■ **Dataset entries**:
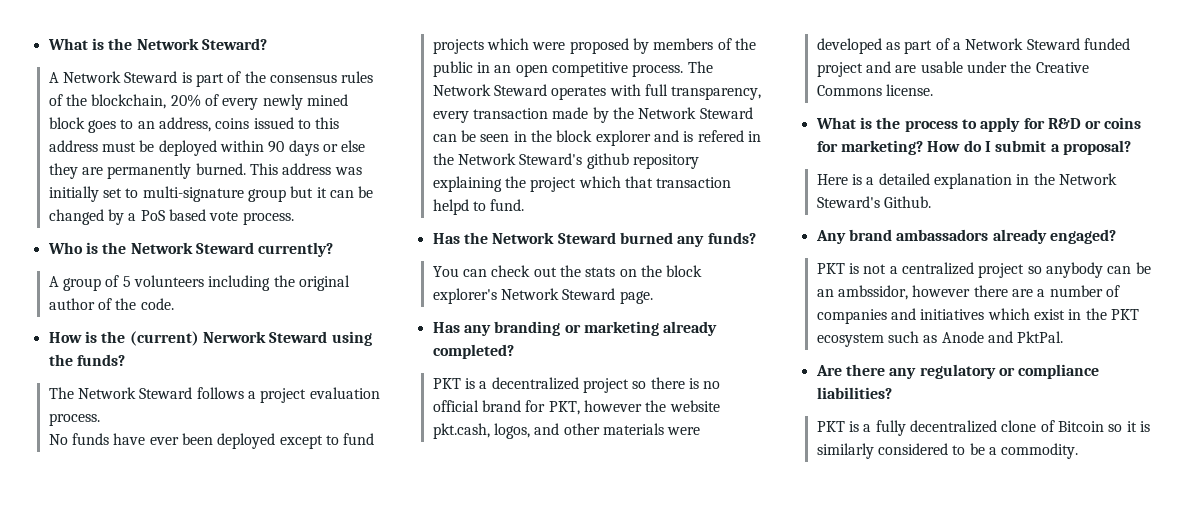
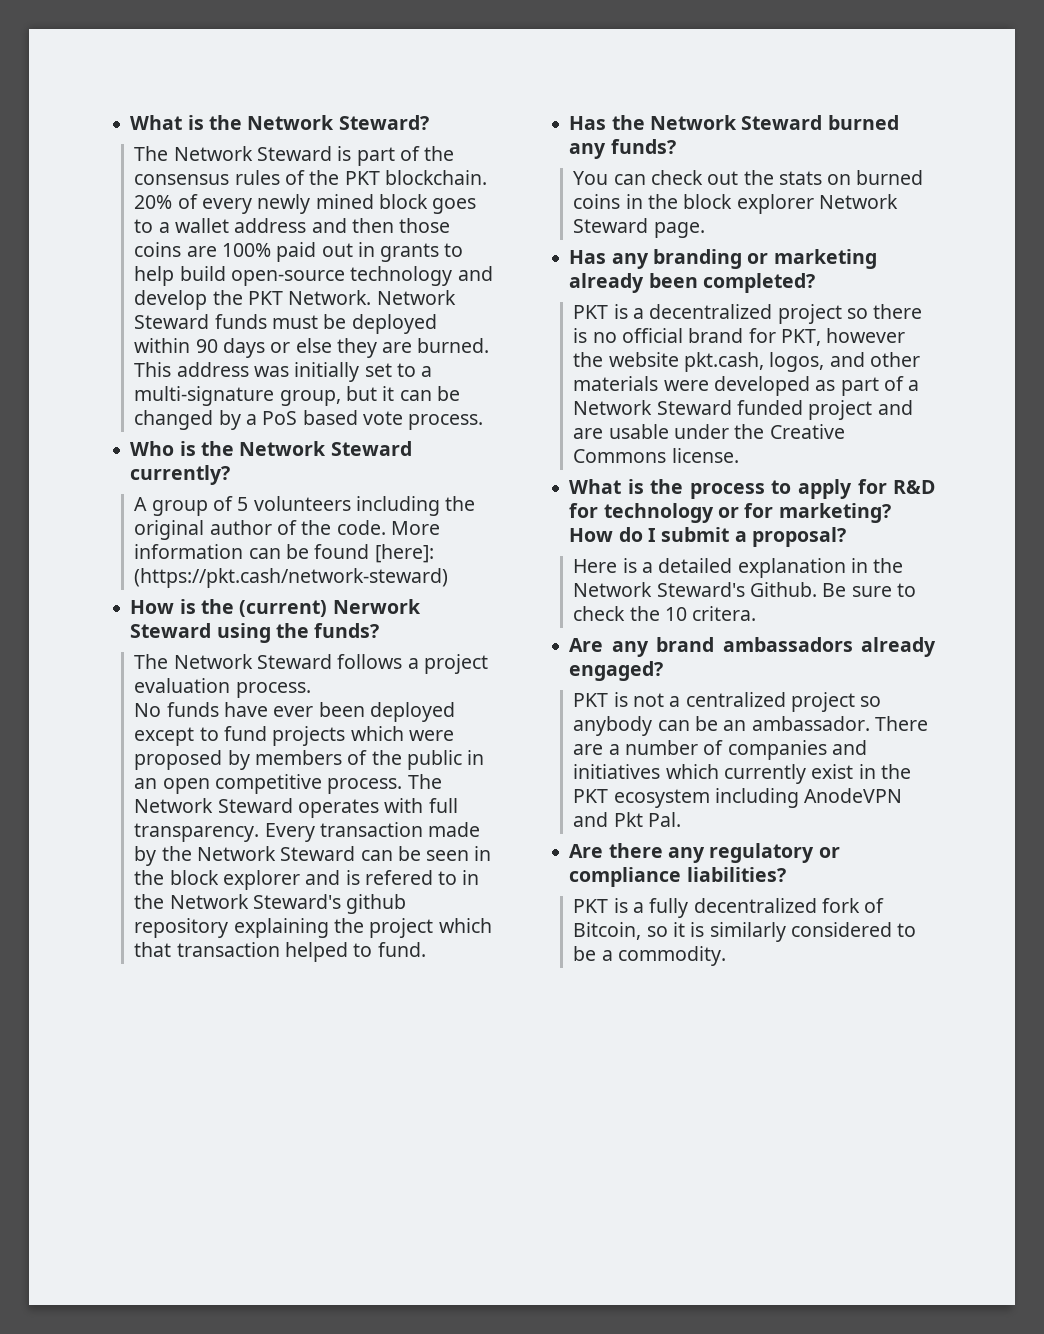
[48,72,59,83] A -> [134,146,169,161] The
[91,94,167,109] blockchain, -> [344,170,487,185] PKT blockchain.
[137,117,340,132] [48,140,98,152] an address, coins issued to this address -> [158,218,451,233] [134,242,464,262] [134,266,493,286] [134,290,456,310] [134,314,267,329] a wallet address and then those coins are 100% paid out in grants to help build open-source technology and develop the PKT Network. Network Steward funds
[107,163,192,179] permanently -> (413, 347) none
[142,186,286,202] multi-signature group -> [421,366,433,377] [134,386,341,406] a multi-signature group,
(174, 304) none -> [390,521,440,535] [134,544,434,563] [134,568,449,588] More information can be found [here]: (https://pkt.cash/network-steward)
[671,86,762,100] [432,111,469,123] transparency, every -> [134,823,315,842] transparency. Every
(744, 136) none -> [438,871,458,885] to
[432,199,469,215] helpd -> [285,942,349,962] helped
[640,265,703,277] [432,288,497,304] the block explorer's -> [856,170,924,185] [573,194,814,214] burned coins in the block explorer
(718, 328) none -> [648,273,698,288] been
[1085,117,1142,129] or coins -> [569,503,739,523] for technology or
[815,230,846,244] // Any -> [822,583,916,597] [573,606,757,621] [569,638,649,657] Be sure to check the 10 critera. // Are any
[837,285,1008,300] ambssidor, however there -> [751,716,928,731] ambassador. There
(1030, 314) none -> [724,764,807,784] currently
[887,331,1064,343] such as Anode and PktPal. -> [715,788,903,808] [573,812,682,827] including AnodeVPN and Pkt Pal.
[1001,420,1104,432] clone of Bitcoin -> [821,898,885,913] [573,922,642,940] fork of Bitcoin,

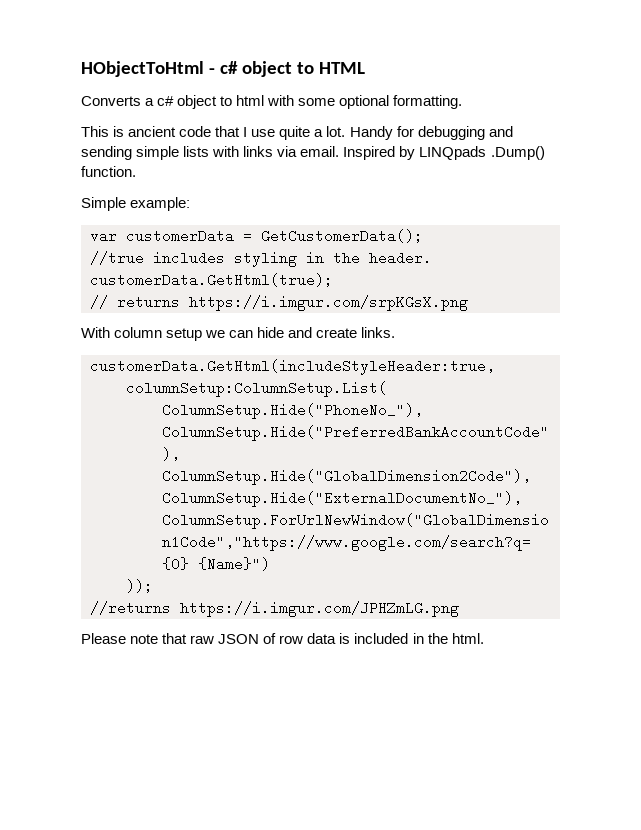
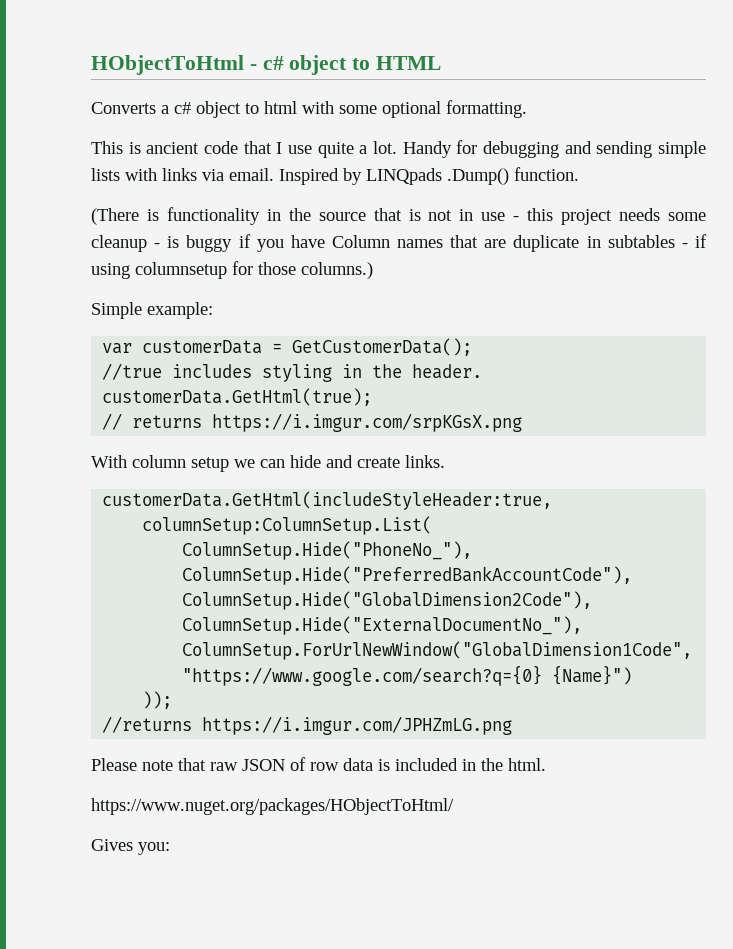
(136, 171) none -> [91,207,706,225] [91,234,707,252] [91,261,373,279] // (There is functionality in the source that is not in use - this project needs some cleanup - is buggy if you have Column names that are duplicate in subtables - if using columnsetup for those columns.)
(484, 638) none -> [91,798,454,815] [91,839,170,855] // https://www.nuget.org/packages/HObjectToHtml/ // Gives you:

■ **Required action**: Once you find the line with "[107,163,192,179] permanently ->" in the entries above, output it and each line after it up to and including the line with "(174, 304) none", and nothing else.

■ **Written reply**:
[107,163,192,179] permanently -> (413, 347) none
[142,186,286,202] multi-signature group -> [421,366,433,377] [134,386,341,406] a multi-signature group,
(174, 304) none -> [390,521,440,535] [134,544,434,563] [134,568,449,588] More information can be found [here]: (https://pkt.cash/network-steward)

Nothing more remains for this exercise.